The only "security" NAT provides is *exactly* the same as a stateful firewall.

As much as I agree with the sentiment, I will play devil's advocate for a moment. In an ideal world they are 100% equivalent. However, I think security people may consider NAT to be more 'failsafe'. If a NAT fails to apply its capabilities correctly, you have an outage and a problem, but it failed in a way that more likely than not still doesn't let foreign traffic in. For a stateful firewall, a failure is more equally likely to cause unwanted traffic to flow. Or, if being more pessimistic, cheap home routers stop bothering to set up rules as they aren't needed and naive consumers don't care.

If anything it's the other way around: a firewall is designed for security, whereas NAT is designed for functionality. For instance, all but the cheapest NATs inspect packets and automatically open holes to the LAN for compatibility with FTP, IRC DCC, various IM protocols, etc.

Comment Re:Where? (Score 1) 715

White males have been, and continue to be, in a position of privilege.

Are we, now? I'm afraid someone didn't let me in on the secret handshake to get the privileges. Either that, or I'm just not white enough. Either way, I object to being attacked under the cover of "erosion of privilege".

Yes, we are. As a white US resident, I've never had to worry about selecting a wardrobe that carefully avoids any chance of being mistaken for a criminal (e.g. avoiding hoodies, no matter how convenient they are); and as a male, I've never had to make an on-the-spot calculation of whether or not the guy entering the elevator is going to use the confined space to sexually harass me or bully me into accepting a sexual proposition.

Only in rare cases does privilege come with a special handshake -- it's often the mere absence of bias. In the context of discrimination, "privilege" is a term of technical jargon; I strongly recommend you read Of Dogs and Lizards: A Parable of Privilege for a good explanation of what "privilege" means here.

Comment Re:Hm (Score 1) 105

I think it's incredibly naïve to believe that we can, in one atomic action, rip out and replace tcp/ip (or whatever other technology) with something that is "better" for whatever value of the word "better" you assign it to have. An incredible amount of work and research has gone into making things work the way that they do, and not only do they work pretty well, but upgrading them to fix issues like this buffer bloat thing is not some Manhattan Project-esque undertaking, like reengineering the internet would be.

TCP has already been replumbed numerous times since its creation. Take a look at the after-market congestion avoidance algorithms that have been bolted on, or new wire-level features like timestamps (now ~mandatory), window scaling (now ~mandatory), SACK, and ECN. If AQM takes off, it'll simply be the latest in a line of fixes that's kept TCP working across 37 years of Moore's Law.

Comment Re:Goodwin be Damned (Score 1) 244

"People of the book" specifically means Abrahamic religions: Islam, Christianity, Judaism, and arguably offshoots like Baha'i. The "book" is the Torah, a.k.a. the first 5 books of what Christians call the Old Testament.
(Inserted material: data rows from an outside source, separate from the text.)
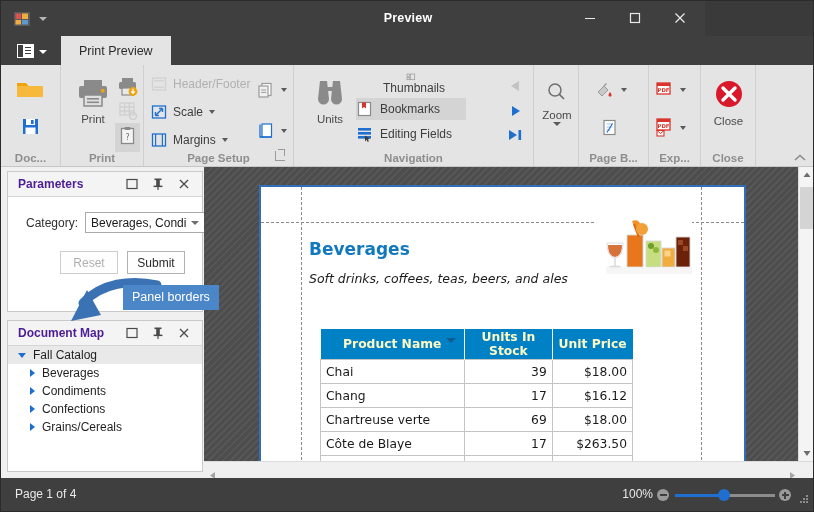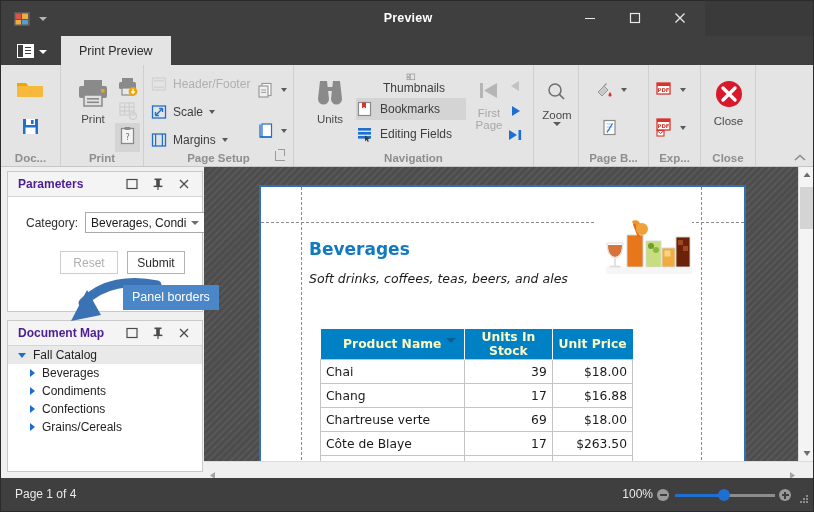--- a/index.html
+++ b/index.html
@@ -643,27 +643,20 @@
       <div class="small-row" style="left:62px; top:58px; width:110px;">
         <svg width="18" height="16" viewBox="0 0 18 16">
           <rect x="2" y="2" width="13" height="2.6" fill="#1f6fd0"></rect>
           <rect x="2" y="6" width="13" height="2.6" fill="#1f6fd0"></rect>
           <rect x="2" y="10" width="13" height="2.6" fill="#1f6fd0"></rect>
           <path d="M9 9.5 l0 6 l1.6 -1.7 l1.1 2.2 l1.2 -0.7 l-1.1 -2.1 l2.3 -0.2 Z" fill="#3d3d3d"></path>
         </svg>
         <span class="lbl">Editing Fields</span>
       </div>
 
-      <div class="big-btn" style="left:175px; top:14px; width:40px;">
-        <svg width="26" height="24" viewBox="0 0 26 24">
-          <rect x="4" y="4" width="3" height="15" fill="#b5b5b5"></rect>
-          <path d="M21 4 L21 19 L8 11.5 Z" fill="#b5b5b5"></path>
-        </svg>
-        <div class="rbtn-label dim">First Page</div>
-      </div>
       <div class="big-btn" style="left:213px; top:13px;">
         <svg width="18" height="16" viewBox="0 0 18 16">
           <path d="M12 3 L12 13 L4 8 Z" fill="#c3c3c3"></path>
         </svg>
       </div>
       <div class="big-btn" style="left:213px; top:38px;">
         <svg width="18" height="16" viewBox="0 0 18 16">
           <path d="M5 3 L5 13 L13 8 Z" fill="#1f6fd0"></path>
         </svg>
       </div>
@@ -898,21 +891,21 @@
           </thead>
           <tbody>
             <tr>
               <td>Chai</td>
               <td class="num">39</td>
               <td class="num">$18.00</td>
             </tr>
             <tr>
               <td>Chang</td>
               <td class="num">17</td>
-              <td class="num">$16.88</td>
+              <td class="num">$16.12</td>
             </tr>
             <tr>
               <td>Chartreuse verte</td>
               <td class="num">69</td>
               <td class="num">$18.00</td>
             </tr>
             <tr>
               <td>Côte de Blaye</td>
               <td class="num">17</td>
               <td class="num">$263.50</td>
The Islam founding legend says Muhammed was visited by an angel who told him "yup, everything the Jews believe is true, but here's some more stuff God forgot to tell the Jewish prophets".

Today's hatred and mistrust between Jews and Muslims... well, Israel/Europe/US and Muslims... is fairly recent; Muslims and Mizrahi Jews living in modern-day Israel got along reasonably well until the 20th century kicked over the anthill. The modern insanity is almost entirely due to ham-handed mismanagement of the Palestinian Mandate after the Ottoman Empire fell in WWI: first by Britain, whose administration was rotten enough that it triggered an armed Arab revolt and made the WWII Allies locally quite unpopular, then after Britain handed off the festering mess in the aftermath of WWII, the UN made it worse as they promptly decided to forcibly segregate the Palestinian Mandate's population into "Jews" and "not Jews", i.e. the "Trail of Tears" approach (instead of e.g. setting up a one-state secular constitutional democracy with a liberal immigration policy for Jewish diaspora). The Middle East would probably not be a powder keg today if WWI had gone just a little differently and, say, the Ottoman Empire had lingered on until after the Holocaust.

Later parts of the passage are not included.